- [RECORDS PROVIDED]:
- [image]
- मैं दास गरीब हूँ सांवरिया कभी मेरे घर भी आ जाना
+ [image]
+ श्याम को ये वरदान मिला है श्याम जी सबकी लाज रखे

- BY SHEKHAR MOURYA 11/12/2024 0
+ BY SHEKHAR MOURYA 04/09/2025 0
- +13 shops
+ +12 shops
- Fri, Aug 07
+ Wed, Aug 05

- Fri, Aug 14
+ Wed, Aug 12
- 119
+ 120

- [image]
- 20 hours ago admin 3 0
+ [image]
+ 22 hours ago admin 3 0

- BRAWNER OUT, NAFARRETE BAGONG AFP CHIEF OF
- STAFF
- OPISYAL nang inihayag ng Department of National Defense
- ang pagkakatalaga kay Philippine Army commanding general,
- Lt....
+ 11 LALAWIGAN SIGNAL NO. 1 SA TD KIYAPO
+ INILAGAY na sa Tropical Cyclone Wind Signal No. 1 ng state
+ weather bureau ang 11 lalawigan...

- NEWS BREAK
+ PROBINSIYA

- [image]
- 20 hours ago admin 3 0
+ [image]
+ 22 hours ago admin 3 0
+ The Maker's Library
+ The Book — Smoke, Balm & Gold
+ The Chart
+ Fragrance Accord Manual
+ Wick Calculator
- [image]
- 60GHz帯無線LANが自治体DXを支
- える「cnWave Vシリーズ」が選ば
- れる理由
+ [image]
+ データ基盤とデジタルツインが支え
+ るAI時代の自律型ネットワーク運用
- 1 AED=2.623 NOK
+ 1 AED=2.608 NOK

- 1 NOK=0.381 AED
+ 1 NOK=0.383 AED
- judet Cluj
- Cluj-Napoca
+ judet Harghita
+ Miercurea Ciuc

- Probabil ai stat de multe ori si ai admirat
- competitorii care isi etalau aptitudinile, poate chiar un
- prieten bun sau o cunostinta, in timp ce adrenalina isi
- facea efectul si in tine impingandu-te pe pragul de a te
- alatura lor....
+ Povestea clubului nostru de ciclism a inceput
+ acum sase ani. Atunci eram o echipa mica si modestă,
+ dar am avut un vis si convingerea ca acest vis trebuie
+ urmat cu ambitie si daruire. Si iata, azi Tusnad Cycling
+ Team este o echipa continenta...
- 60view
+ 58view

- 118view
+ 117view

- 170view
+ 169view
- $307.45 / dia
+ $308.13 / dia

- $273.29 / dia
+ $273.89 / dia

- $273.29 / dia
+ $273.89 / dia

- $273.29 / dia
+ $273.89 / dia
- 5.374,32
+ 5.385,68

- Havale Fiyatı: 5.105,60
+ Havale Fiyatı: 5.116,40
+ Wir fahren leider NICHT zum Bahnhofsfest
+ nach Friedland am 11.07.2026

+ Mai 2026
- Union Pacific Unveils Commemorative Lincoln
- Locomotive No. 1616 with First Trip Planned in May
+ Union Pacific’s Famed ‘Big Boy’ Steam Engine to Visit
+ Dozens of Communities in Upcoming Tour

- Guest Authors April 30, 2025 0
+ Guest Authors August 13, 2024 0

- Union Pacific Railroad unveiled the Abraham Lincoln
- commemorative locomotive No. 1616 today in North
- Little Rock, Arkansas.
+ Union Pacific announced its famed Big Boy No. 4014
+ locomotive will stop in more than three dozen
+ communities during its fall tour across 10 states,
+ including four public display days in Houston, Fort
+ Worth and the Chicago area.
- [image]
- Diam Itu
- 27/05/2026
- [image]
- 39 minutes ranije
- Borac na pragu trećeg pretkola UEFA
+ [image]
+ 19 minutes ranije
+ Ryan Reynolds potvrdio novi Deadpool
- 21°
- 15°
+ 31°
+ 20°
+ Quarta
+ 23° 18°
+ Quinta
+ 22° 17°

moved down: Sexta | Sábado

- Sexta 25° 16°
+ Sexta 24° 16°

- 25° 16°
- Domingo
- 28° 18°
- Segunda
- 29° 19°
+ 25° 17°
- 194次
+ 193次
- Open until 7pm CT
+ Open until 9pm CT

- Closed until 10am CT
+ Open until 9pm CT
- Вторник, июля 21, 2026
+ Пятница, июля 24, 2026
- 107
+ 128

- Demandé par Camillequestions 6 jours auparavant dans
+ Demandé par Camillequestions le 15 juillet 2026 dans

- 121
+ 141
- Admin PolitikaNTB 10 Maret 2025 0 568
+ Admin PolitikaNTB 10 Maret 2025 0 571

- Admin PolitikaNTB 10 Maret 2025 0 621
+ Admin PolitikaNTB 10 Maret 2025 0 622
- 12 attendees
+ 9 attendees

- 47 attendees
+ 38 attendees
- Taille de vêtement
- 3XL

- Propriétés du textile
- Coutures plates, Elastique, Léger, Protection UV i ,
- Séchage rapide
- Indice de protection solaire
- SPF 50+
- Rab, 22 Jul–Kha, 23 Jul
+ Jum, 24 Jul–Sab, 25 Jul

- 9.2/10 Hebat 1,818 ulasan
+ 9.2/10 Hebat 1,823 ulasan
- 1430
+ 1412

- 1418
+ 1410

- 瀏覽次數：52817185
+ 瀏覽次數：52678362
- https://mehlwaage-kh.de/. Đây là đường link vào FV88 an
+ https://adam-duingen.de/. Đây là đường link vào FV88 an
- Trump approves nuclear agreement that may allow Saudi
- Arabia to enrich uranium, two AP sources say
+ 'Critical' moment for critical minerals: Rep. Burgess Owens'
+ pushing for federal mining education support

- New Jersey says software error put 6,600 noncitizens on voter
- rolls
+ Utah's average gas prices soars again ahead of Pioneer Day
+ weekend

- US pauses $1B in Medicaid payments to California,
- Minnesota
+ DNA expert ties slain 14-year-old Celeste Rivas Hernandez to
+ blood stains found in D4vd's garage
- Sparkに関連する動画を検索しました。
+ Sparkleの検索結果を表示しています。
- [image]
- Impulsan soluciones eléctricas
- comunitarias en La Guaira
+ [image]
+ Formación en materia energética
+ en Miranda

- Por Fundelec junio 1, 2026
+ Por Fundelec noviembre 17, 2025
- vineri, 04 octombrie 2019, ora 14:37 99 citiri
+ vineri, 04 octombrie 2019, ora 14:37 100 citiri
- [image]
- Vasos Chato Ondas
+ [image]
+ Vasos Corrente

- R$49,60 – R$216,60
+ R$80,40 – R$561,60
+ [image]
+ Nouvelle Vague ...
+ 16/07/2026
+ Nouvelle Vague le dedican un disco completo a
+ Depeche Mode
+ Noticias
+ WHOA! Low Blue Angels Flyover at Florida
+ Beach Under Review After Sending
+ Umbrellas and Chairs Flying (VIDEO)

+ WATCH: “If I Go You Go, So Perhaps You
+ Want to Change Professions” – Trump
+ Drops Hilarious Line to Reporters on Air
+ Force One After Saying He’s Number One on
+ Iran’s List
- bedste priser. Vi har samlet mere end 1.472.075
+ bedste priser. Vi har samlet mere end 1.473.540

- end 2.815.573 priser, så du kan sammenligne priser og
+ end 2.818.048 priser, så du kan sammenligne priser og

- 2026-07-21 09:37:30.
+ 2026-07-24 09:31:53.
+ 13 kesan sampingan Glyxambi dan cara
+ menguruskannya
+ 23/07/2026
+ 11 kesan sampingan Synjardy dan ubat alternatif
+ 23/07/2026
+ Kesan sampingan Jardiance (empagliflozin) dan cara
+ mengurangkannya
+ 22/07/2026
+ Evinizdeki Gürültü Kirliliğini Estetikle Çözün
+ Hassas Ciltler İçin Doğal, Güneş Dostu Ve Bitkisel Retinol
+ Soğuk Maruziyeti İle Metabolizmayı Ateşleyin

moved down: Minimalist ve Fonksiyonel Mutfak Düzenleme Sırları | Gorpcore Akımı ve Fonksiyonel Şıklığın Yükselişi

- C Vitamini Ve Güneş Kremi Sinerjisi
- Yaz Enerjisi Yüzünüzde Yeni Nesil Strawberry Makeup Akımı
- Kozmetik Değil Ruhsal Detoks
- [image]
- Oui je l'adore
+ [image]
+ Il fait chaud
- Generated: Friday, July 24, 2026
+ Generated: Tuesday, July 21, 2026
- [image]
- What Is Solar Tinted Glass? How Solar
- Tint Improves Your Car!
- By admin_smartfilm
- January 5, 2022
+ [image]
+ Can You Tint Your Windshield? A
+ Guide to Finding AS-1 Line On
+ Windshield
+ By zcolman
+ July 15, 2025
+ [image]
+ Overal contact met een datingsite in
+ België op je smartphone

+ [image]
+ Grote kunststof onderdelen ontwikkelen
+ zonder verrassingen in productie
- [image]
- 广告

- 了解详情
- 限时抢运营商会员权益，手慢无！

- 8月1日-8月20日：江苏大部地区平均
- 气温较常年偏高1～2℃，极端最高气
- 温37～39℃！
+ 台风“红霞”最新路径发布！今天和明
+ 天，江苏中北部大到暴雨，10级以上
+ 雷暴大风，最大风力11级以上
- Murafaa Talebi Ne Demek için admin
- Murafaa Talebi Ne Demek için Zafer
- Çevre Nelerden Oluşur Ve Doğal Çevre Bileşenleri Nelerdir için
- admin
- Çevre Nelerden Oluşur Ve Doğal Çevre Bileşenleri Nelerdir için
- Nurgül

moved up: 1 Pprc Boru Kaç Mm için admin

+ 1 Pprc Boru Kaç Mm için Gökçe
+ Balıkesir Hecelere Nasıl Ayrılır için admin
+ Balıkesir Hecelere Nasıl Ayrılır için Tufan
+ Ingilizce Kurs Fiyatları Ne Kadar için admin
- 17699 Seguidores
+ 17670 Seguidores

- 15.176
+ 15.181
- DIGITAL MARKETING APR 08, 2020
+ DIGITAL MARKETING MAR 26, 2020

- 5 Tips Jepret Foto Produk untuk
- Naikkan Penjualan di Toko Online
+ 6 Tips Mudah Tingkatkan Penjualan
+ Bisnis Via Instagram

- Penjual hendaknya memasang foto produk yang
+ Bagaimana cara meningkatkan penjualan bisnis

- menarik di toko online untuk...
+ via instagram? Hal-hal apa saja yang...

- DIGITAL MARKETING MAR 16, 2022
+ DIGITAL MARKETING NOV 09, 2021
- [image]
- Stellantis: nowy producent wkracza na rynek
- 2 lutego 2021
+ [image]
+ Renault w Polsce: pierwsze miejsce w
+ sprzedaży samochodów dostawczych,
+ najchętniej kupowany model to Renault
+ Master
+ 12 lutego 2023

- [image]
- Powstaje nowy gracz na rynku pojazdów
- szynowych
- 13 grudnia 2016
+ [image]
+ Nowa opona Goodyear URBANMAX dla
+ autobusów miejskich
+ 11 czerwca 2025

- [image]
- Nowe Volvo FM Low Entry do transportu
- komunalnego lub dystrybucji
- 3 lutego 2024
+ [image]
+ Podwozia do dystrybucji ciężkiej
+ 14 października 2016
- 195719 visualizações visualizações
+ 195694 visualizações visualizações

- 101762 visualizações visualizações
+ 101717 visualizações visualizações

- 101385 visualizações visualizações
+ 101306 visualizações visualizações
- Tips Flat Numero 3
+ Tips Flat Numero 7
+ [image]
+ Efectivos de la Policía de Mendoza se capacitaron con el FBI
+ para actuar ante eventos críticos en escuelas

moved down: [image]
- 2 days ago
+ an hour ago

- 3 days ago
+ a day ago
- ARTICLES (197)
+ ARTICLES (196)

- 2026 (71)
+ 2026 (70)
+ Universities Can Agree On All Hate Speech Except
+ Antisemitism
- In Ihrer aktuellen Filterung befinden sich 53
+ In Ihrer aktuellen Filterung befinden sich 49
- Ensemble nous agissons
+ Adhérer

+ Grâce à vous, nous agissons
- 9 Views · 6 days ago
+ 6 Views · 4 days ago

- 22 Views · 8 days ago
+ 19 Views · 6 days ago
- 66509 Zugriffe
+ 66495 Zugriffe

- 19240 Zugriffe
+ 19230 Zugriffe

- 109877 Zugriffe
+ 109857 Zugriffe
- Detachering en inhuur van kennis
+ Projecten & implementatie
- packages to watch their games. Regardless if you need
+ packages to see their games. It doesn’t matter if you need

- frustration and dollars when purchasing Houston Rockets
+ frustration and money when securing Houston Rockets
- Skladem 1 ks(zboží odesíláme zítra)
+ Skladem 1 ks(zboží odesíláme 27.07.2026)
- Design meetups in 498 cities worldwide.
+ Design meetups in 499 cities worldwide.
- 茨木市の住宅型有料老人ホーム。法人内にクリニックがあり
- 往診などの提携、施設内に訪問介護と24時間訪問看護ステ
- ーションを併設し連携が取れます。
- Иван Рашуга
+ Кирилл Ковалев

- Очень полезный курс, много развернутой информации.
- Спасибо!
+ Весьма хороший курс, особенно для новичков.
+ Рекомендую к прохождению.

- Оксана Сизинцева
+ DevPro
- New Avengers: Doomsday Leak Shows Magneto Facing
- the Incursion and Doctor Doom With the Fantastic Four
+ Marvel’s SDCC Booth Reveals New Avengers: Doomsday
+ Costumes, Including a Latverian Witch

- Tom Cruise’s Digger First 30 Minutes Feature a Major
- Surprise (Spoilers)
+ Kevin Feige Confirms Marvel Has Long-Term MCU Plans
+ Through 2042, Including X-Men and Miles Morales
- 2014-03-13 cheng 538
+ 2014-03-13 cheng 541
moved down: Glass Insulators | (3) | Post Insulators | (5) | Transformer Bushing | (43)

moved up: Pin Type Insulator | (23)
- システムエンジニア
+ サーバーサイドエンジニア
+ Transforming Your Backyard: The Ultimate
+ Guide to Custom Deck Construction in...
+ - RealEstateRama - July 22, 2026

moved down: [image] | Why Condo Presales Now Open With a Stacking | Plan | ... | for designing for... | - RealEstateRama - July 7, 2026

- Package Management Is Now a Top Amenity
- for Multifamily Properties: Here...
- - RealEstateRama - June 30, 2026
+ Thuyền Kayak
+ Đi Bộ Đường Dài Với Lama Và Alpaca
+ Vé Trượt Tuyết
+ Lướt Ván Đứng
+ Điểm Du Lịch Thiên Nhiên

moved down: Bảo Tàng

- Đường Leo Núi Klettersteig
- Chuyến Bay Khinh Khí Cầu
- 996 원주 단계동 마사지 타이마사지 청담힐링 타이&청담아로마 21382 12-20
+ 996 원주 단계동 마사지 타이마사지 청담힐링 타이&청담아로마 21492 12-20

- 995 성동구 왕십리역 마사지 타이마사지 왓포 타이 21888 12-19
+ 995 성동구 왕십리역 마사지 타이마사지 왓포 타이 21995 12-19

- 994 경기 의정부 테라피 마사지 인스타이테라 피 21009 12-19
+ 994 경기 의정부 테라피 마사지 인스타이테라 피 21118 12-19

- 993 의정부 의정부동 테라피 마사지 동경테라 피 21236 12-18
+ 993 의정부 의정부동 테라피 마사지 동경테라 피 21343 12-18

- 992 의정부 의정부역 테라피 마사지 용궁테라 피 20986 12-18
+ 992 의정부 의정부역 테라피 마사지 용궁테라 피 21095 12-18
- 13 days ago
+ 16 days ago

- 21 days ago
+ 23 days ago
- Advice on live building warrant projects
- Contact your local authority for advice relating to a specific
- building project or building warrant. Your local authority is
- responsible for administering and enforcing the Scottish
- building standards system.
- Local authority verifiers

- [WHAT YOU HAVE TO DO]: Give back, unchanged, the run of lines in the listing above that begins at the line containing "- In Ihrer aktuellen" and ends at the line containing "- Tom Cruise’s", both included.

- [REPLY]:
- In Ihrer aktuellen Filterung befinden sich 53
+ In Ihrer aktuellen Filterung befinden sich 49
- Ensemble nous agissons
+ Adhérer

+ Grâce à vous, nous agissons
- 9 Views · 6 days ago
+ 6 Views · 4 days ago

- 22 Views · 8 days ago
+ 19 Views · 6 days ago
- 66509 Zugriffe
+ 66495 Zugriffe

- 19240 Zugriffe
+ 19230 Zugriffe

- 109877 Zugriffe
+ 109857 Zugriffe
- Detachering en inhuur van kennis
+ Projecten & implementatie
- packages to watch their games. Regardless if you need
+ packages to see their games. It doesn’t matter if you need

- frustration and dollars when purchasing Houston Rockets
+ frustration and money when securing Houston Rockets
- Skladem 1 ks(zboží odesíláme zítra)
+ Skladem 1 ks(zboží odesíláme 27.07.2026)
- Design meetups in 498 cities worldwide.
+ Design meetups in 499 cities worldwide.
- 茨木市の住宅型有料老人ホーム。法人内にクリニックがあり
- 往診などの提携、施設内に訪問介護と24時間訪問看護ステ
- ーションを併設し連携が取れます。
- Иван Рашуга
+ Кирилл Ковалев

- Очень полезный курс, много развернутой информации.
- Спасибо!
+ Весьма хороший курс, особенно для новичков.
+ Рекомендую к прохождению.

- Оксана Сизинцева
+ DevPro
- New Avengers: Doomsday Leak Shows Magneto Facing
- the Incursion and Doctor Doom With the Fantastic Four
+ Marvel’s SDCC Booth Reveals New Avengers: Doomsday
+ Costumes, Including a Latverian Witch

- Tom Cruise’s Digger First 30 Minutes Feature a Major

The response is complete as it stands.